Imagine needing to have your helmet registered along with your motorcycle.
Needing to go through the rigorous and hassle-filled process of acquiring a motorcycle license and registering a motorcycle in the Philippines is hard enough. Apparently, for one lawmaker, it wasn't difficult enough, as he proposed that motorcycle riders be required to register their helmets prior to acquiring and renewing a license and/or registering their motorcycles with the Land Transportation Office, or LTO.
Eric Olivarez, a congressman in the city of Parañaque, filed House Bill 5136, which set out to mandate all motorcycle owners and riders to register their helmets with the Land Transportation Office as a prerequisite to obtaining a driver’s license. The proposed law states that, "at least one helmet per motorcycle owned or driven must be registered with the LTO."
Unsurprisingly, the motorcycle-riding community did not take this too well, especially in the midst of the increasing number of fees and requirements being slapped on motorcycle riders as of late, and of course, the global pandemic which has yet to ease its grasp on the Philippines. With numerous citizens taking to social media to voice out their concerns and deem Olivarez's new House Bill 5136 as discriminatory and inconsiderate of the greater public, the congressman subsequently stated that he has requested that this bill be deferred.

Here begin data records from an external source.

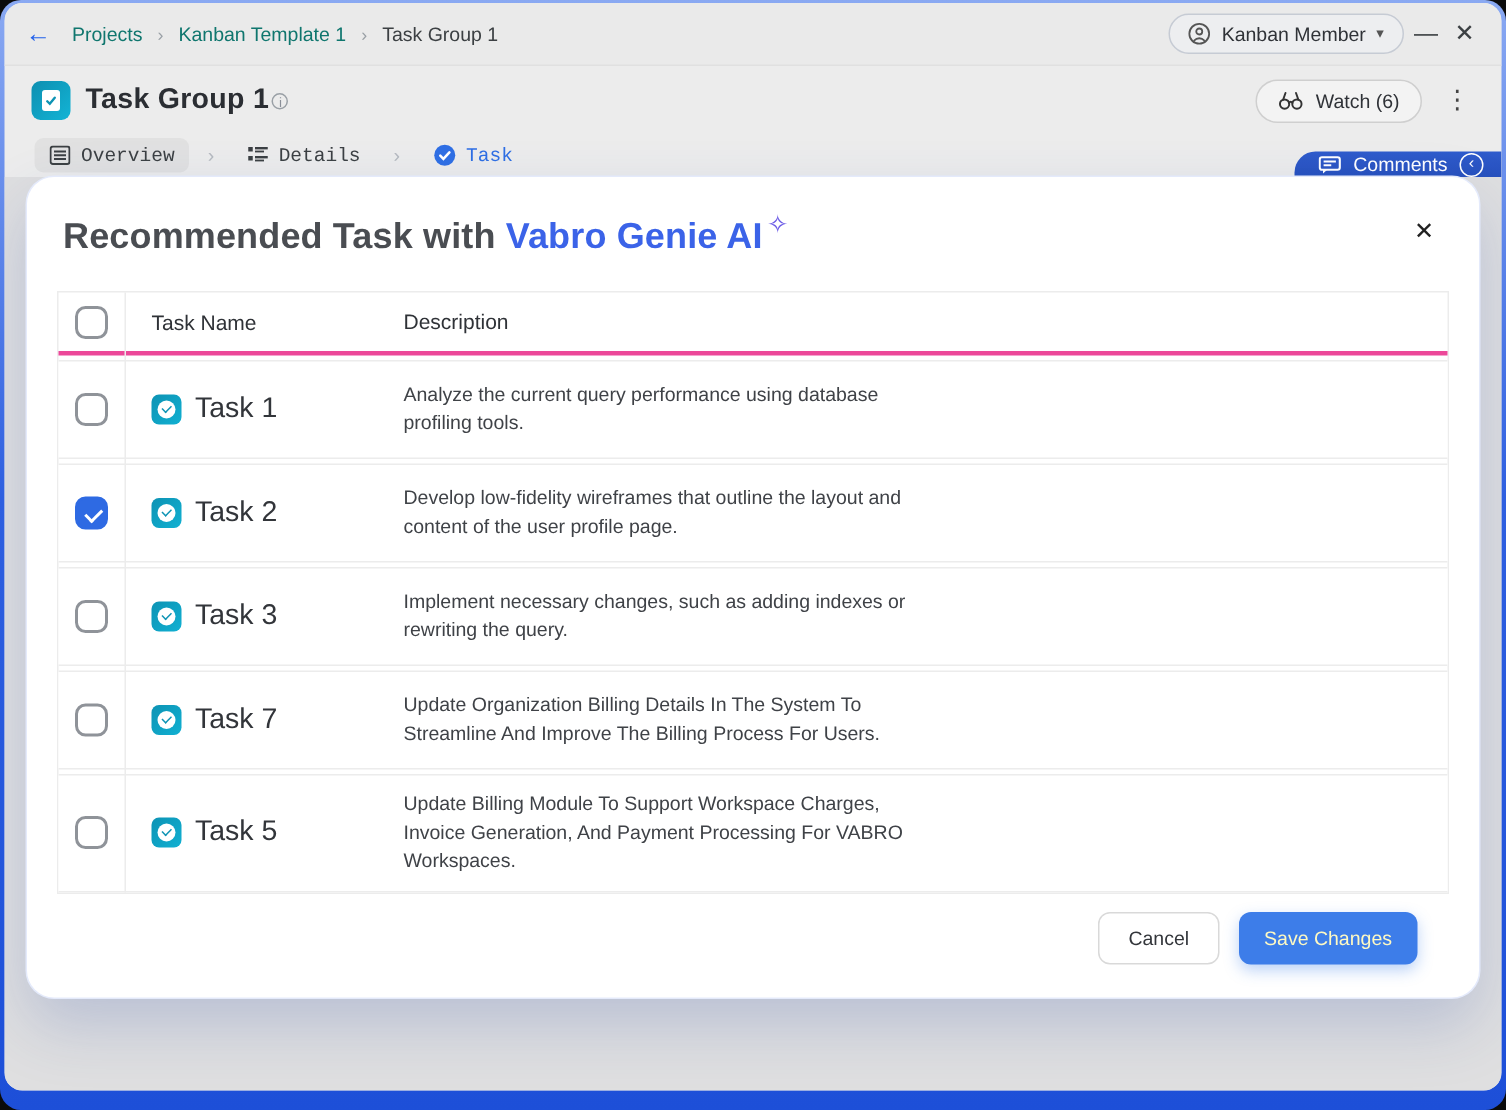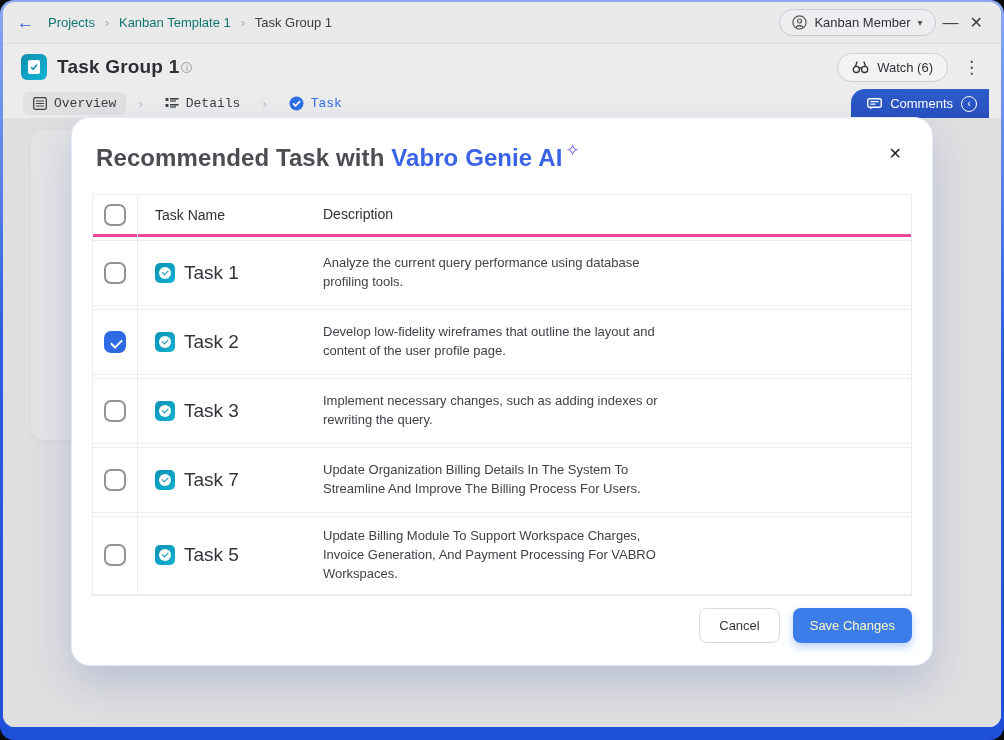--- a/index.html
+++ b/index.html
@@ -66,7 +66,7 @@
   .tab.active { color:#2f6fe4; }
   .tab-sep { color:#b6bac0; font-size:13px; }
   .comments-btn {
-    position:absolute; right:12px; bottom:0; height:29px;
+    position:absolute; right:0; bottom:0; height:17px;
     display:flex; align-items:center; gap:8px; padding:0 12px 0 16px;
     background:linear-gradient(180deg,#2f5ccc,#2750bd);
     border-top-left-radius:14px; color:#fff; font-size:13px; cursor:pointer;

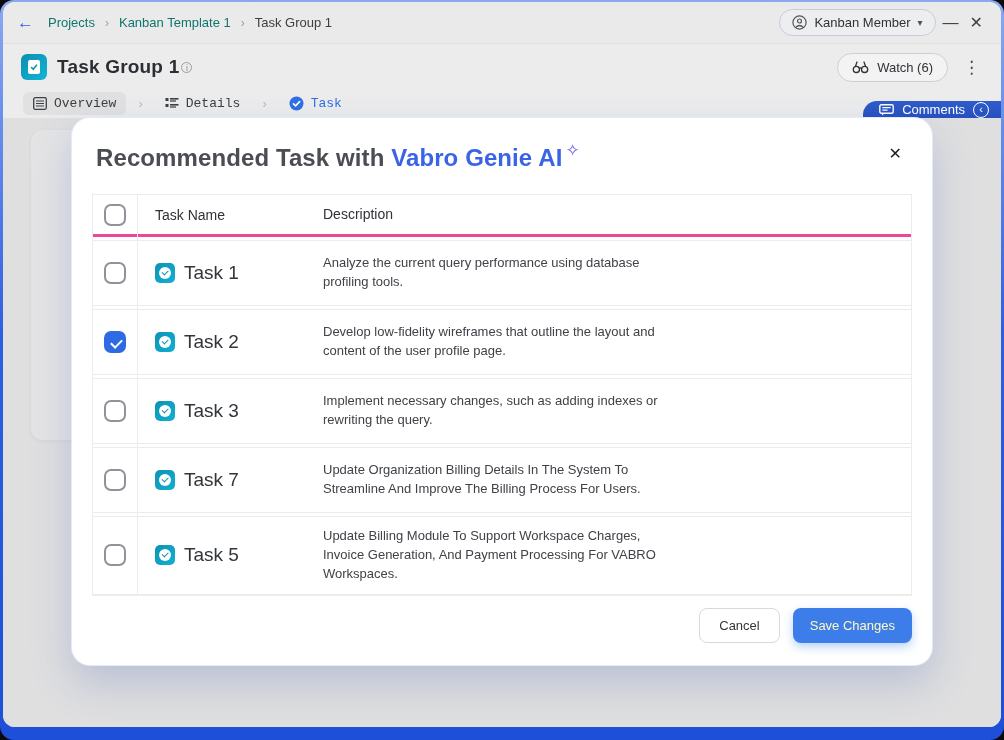--- a/index.html
+++ b/index.html
@@ -90,7 +90,7 @@
   
   .modal {
     position:absolute; left:50%; transform:translateX(-50%); top:0;
-    width:860px; height:547px; background:#fff; border-radius:18px; z-index:5;
+    width:968px; height:547px; background:#fff; border-radius:18px; z-index:5;
     box-shadow:0 0 0 1px #e4eafb, 0 18px 42px rgba(50,80,170,0.22);
     padding:0 20px;
   }

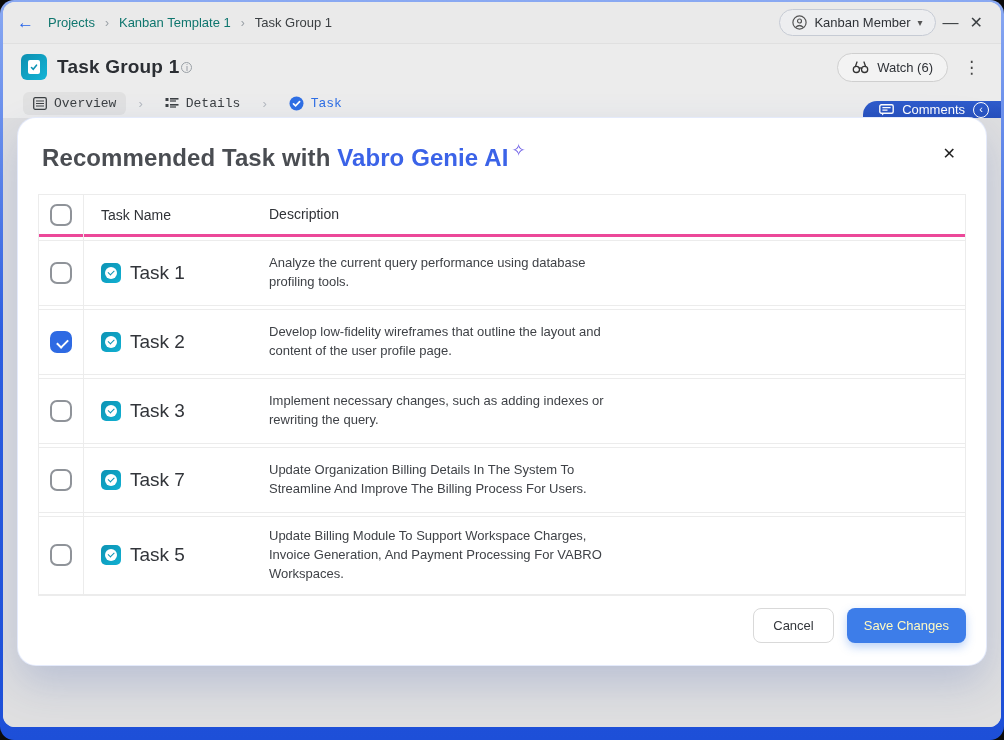--- a/index.html
+++ b/index.html
@@ -132,7 +132,7 @@
     border-left:1.6px solid #0d93b4; border-bottom:1.6px solid #0d93b4; transform:rotate(-45deg);
   }
   
-  .modal-foot { position:absolute; right:20px; bottom:22px; display:flex; gap:13px;margin-left:19px; }
+  .modal-foot { position:absolute; right:41px; bottom:22px; display:flex; gap:13px;margin-left:19px; }
   .btn { height:35px; border-radius:8px; font-size:13px; display:flex; align-items:center; justify-content:center; cursor:pointer; font-family:inherit; }
   .btn-cancel { background:#fff; border:1px solid #d9d9d9; color:#33363b; padding:0 19px; }
   .btn-save { background:#3d7de9; border:none; color:#fef9c3; padding:0 17px; box-shadow:0 4px 10px rgba(61,125,233,0.35); }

Congressman Olivarez posted on his Facebook and other social media pages about his intention to have the bill he filed deferred. “I asked the committee secretary to defer this proposed law.” he stated in a long post in Filipino. As it would turn out, the reason behind the crafting of this bill was to reduce the threat of riding-in-tandem criminals—good intentions, but questionable execution. This whole fiasco paints a similar picture as the highly controversial RA11235, or the Doble Plaka Law which requires large license plates front and rear in an attempt to curb riding-in-tandem crimes.